**To do**
Give back every record below word for word, with the pictures omitted.

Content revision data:
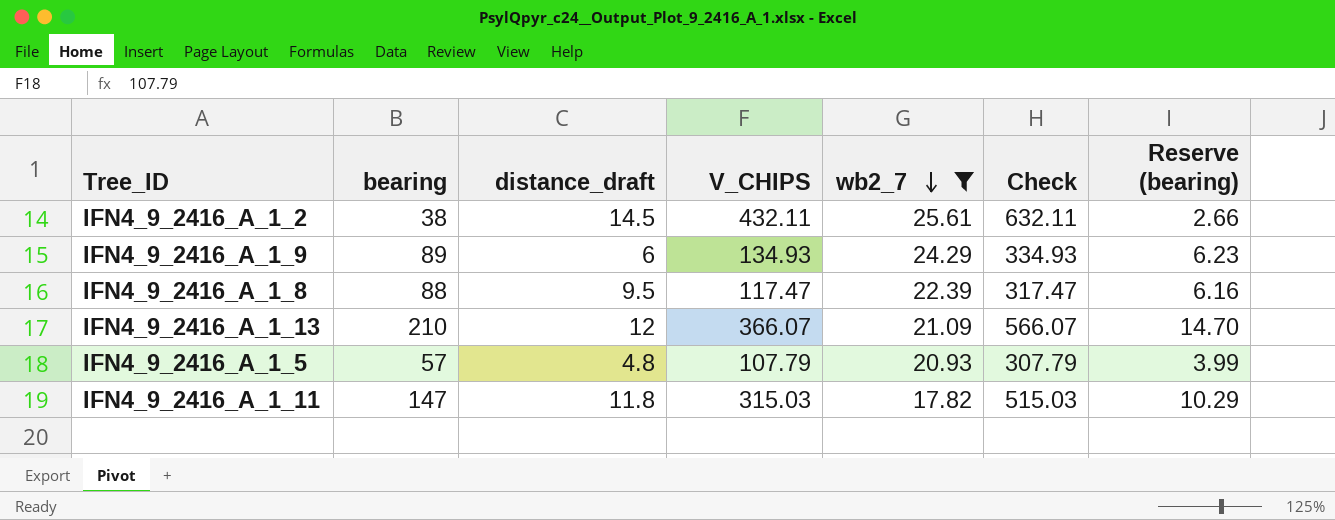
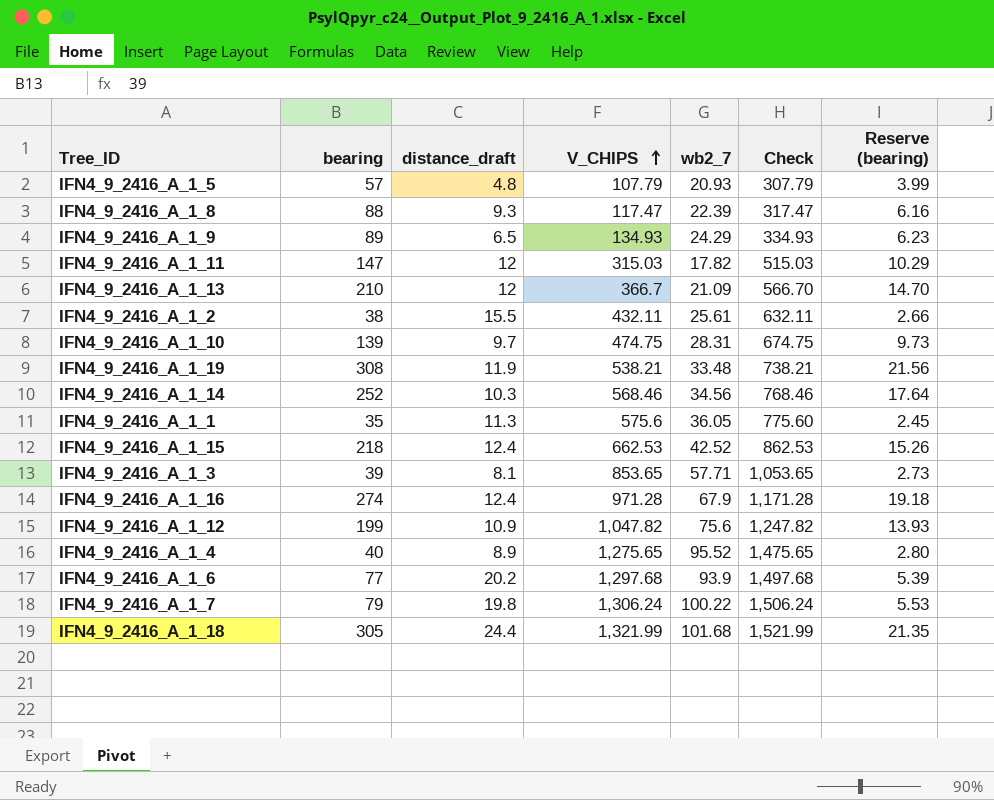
filter: wb2_7 <= 25.61 -> none
row order: wb2_7 descending -> V_CHIPS ascending
IFN4_9_2416_A_1_8 | distance_draft: 9.5 -> 9.3
IFN4_9_2416_A_1_9 | distance_draft: 6 -> 6.5
IFN4_9_2416_A_1_11 | distance_draft: 11.8 -> 12
IFN4_9_2416_A_1_13 | V_CHIPS: 366.07 -> 366.7
IFN4_9_2416_A_1_13 | Check: 566.07 -> 566.70
IFN4_9_2416_A_1_2 | distance_draft: 14.5 -> 15.5

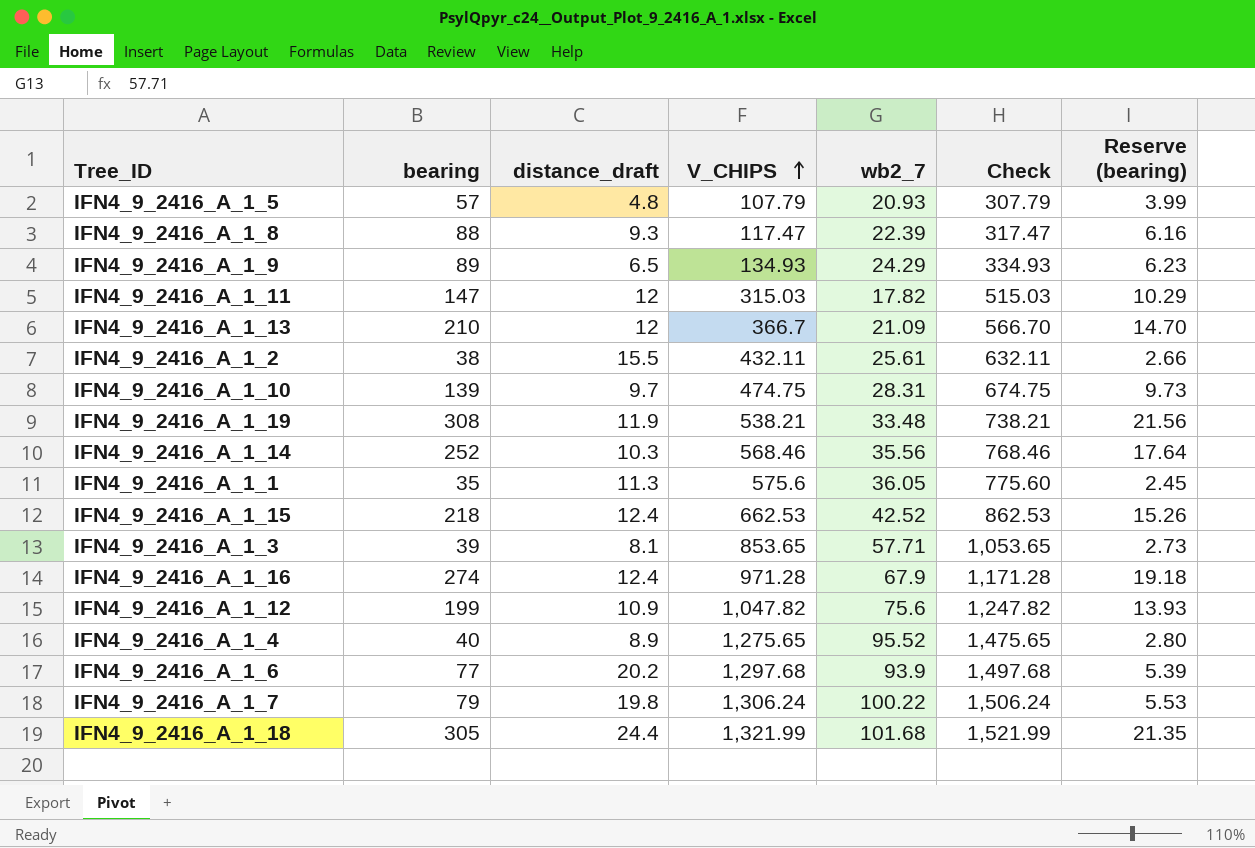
IFN4_9_2416_A_1_14 | wb2_7: 34.56 -> 35.56

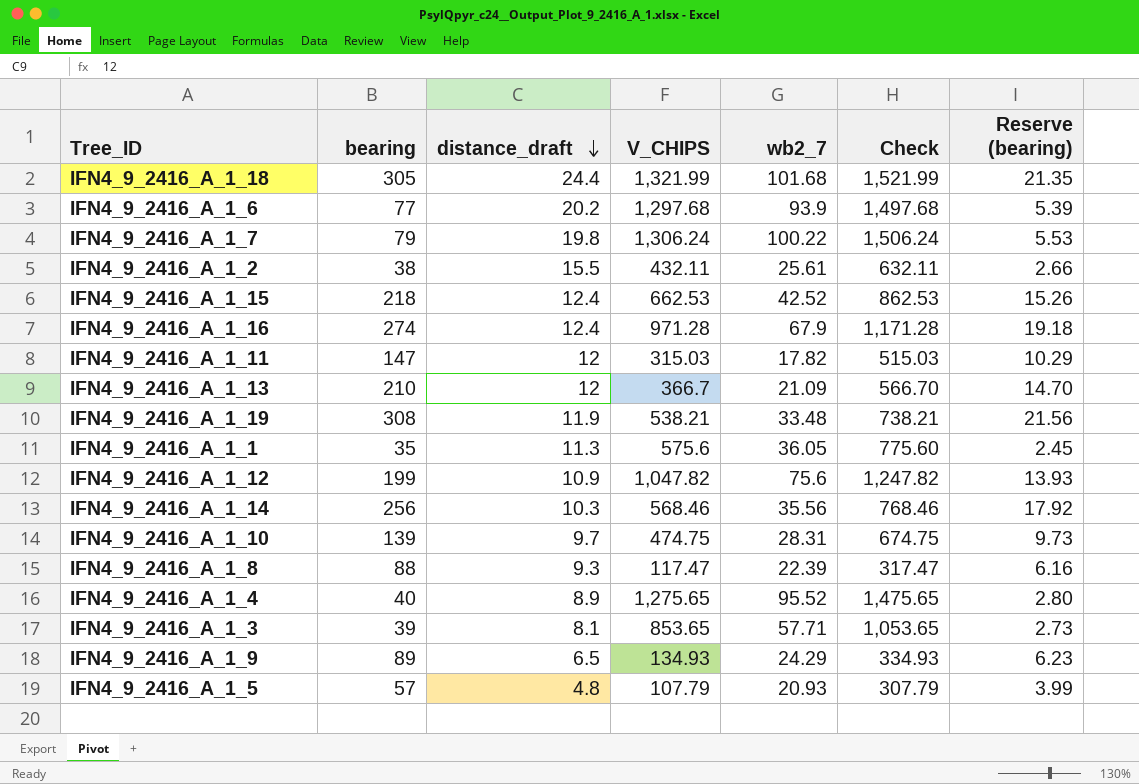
row order: V_CHIPS ascending -> distance_draft descending
IFN4_9_2416_A_1_14 | bearing: 252 -> 256
IFN4_9_2416_A_1_14 | Reserve (bearing): 17.64 -> 17.92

**Exercise result**
filter: wb2_7 <= 25.61 -> none
row order: wb2_7 descending -> V_CHIPS ascending
IFN4_9_2416_A_1_8 | distance_draft: 9.5 -> 9.3
IFN4_9_2416_A_1_9 | distance_draft: 6 -> 6.5
IFN4_9_2416_A_1_11 | distance_draft: 11.8 -> 12
IFN4_9_2416_A_1_13 | V_CHIPS: 366.07 -> 366.7
IFN4_9_2416_A_1_13 | Check: 566.07 -> 566.70
IFN4_9_2416_A_1_2 | distance_draft: 14.5 -> 15.5

IFN4_9_2416_A_1_14 | wb2_7: 34.56 -> 35.56

row order: V_CHIPS ascending -> distance_draft descending
IFN4_9_2416_A_1_14 | bearing: 252 -> 256
IFN4_9_2416_A_1_14 | Reserve (bearing): 17.64 -> 17.92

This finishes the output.